Front-end code change data:
========
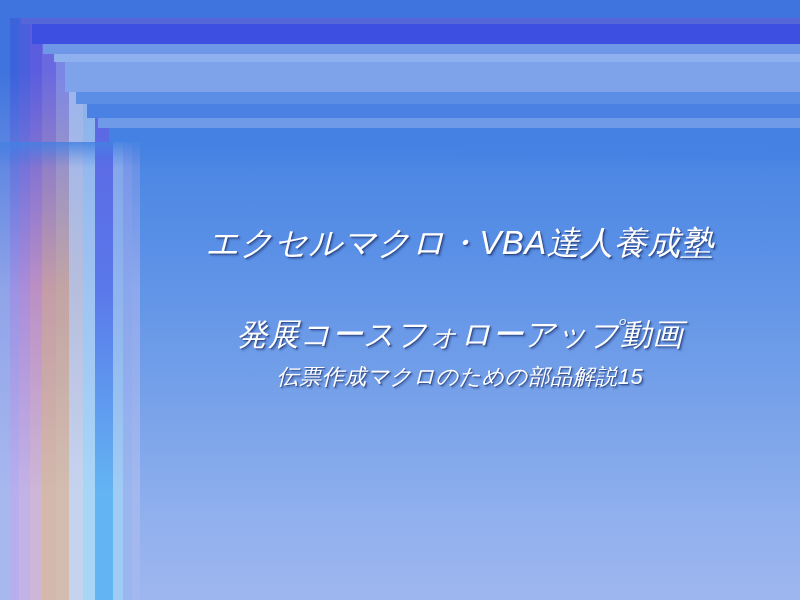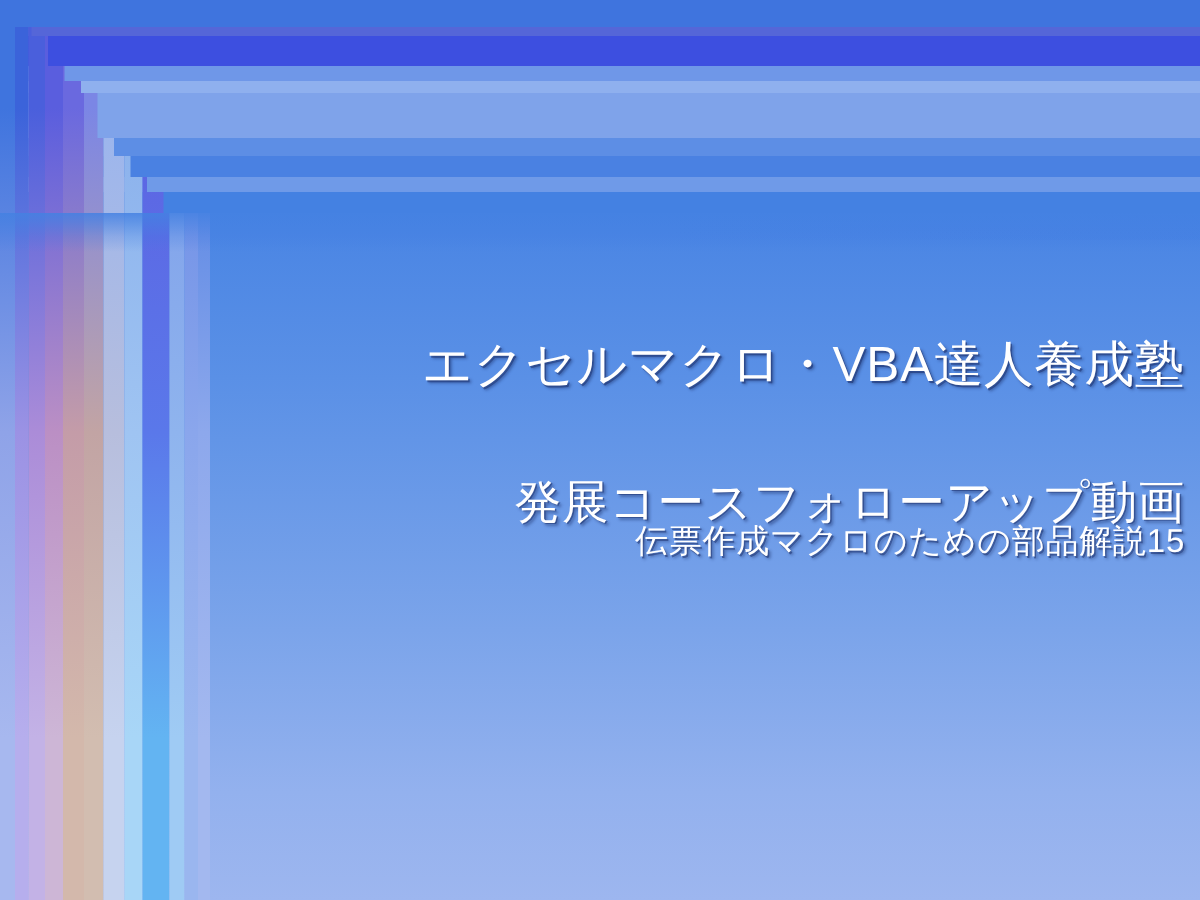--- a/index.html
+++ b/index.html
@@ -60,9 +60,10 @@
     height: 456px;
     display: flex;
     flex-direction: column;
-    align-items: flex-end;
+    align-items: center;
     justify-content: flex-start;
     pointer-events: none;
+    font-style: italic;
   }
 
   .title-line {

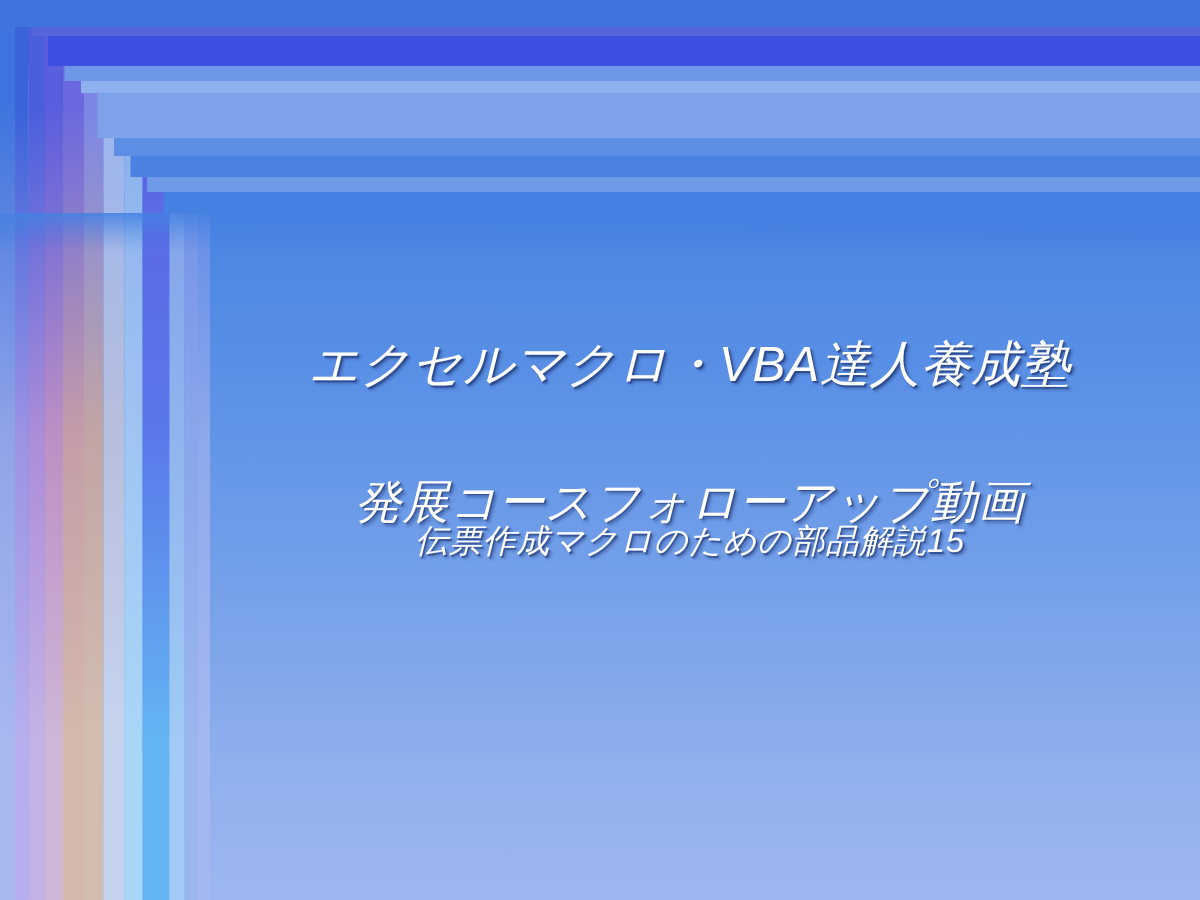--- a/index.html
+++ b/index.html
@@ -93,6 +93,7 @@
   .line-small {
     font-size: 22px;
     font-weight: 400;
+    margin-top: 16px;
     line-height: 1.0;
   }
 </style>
========
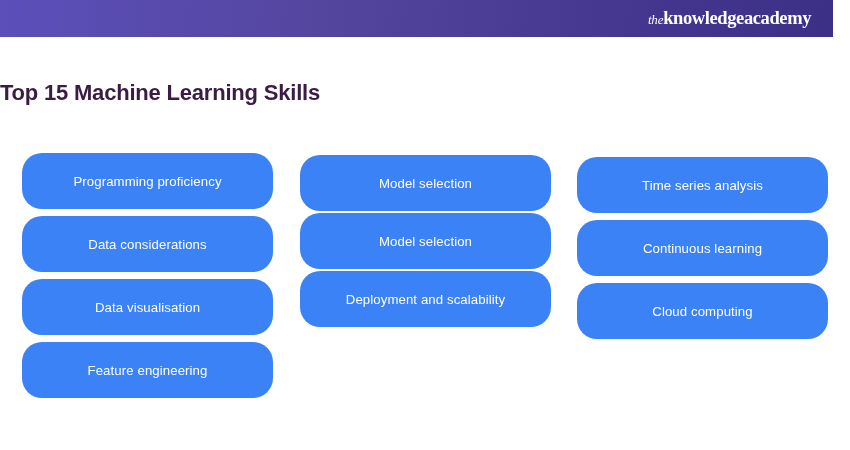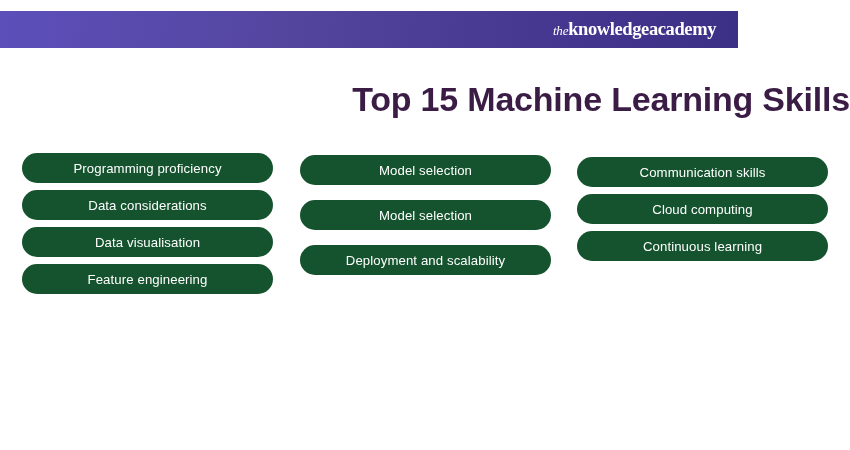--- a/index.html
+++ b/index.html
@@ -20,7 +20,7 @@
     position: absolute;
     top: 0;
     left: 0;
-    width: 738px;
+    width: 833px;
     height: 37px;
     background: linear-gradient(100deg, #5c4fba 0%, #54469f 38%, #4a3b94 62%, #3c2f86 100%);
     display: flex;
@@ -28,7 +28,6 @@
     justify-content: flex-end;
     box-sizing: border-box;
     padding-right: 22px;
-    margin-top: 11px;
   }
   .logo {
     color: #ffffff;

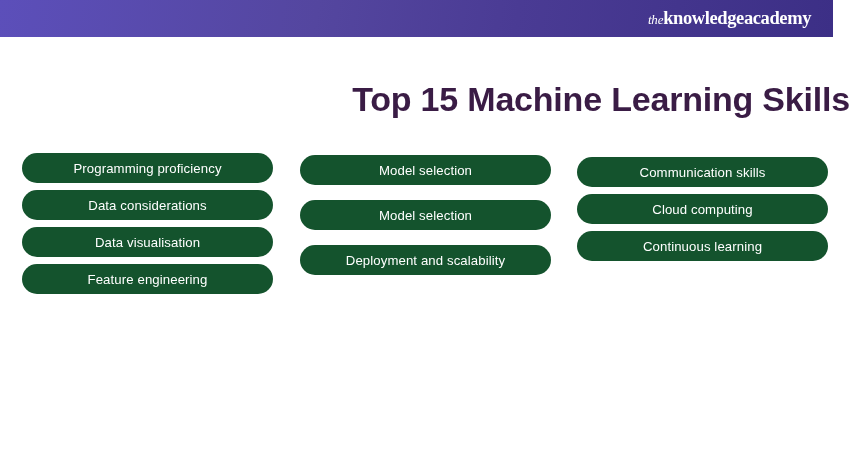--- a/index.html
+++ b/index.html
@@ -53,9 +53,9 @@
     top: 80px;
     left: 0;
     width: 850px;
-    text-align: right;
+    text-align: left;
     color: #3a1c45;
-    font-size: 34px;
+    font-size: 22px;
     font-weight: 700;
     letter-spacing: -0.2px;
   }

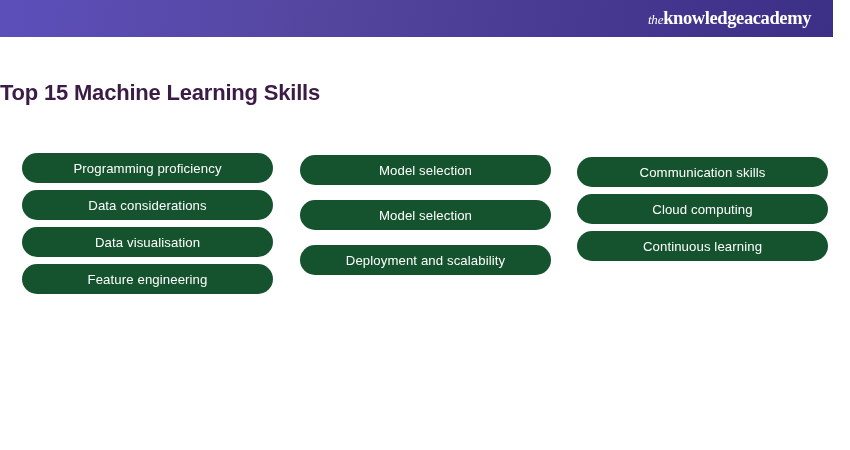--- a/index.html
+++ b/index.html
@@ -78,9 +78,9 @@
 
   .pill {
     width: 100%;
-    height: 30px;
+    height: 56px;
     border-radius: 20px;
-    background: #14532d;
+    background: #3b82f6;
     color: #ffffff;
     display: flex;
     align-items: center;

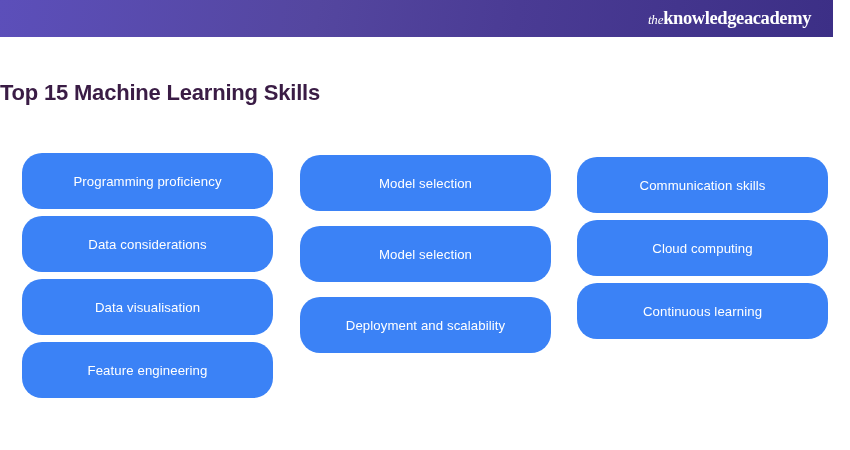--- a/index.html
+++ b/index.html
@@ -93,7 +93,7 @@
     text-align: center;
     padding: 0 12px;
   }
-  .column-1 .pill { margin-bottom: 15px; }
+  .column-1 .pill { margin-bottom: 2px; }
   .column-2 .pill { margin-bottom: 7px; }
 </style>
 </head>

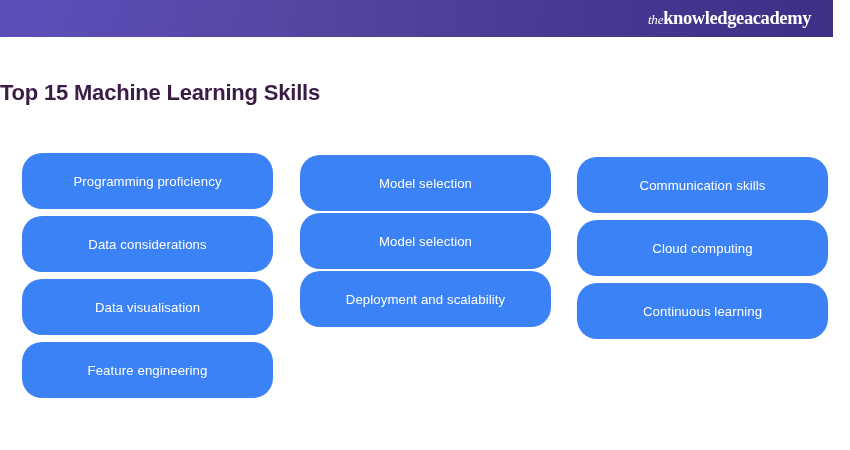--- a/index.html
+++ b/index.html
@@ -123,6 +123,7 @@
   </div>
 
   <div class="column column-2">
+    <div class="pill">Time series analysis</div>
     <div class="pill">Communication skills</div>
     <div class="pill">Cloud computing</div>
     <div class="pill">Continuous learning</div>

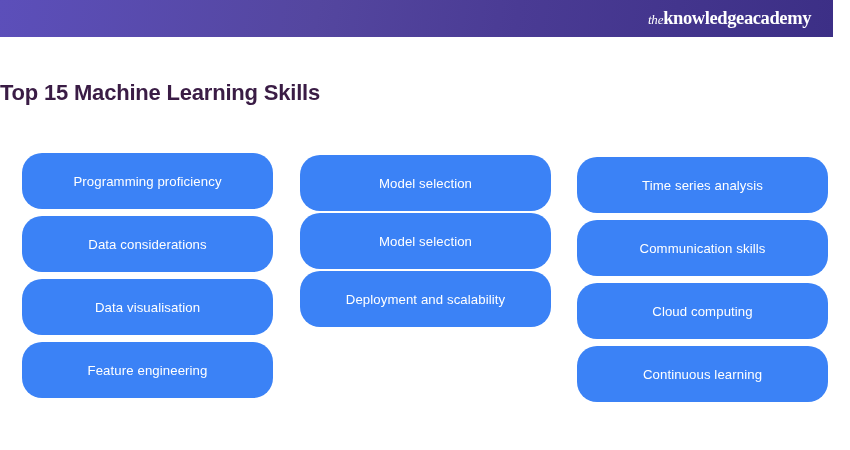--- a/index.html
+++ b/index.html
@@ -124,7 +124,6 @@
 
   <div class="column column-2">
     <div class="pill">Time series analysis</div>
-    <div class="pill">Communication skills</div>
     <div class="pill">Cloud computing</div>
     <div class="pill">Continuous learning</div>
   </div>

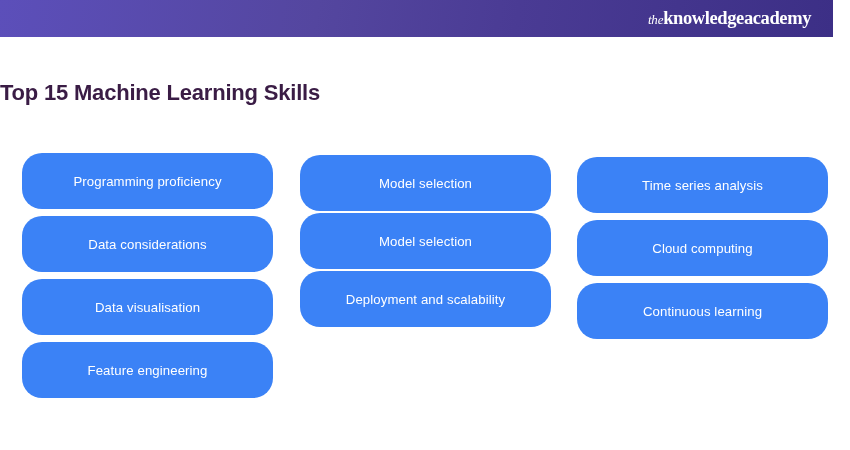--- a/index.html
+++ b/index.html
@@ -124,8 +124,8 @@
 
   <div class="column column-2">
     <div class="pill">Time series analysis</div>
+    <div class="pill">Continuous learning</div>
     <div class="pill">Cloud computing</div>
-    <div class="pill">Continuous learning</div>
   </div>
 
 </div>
========
Copy out every line of the data where the word "content" occurs.

**Solved problem**
     justify-content: flex-start;
     justify-content: flex-end;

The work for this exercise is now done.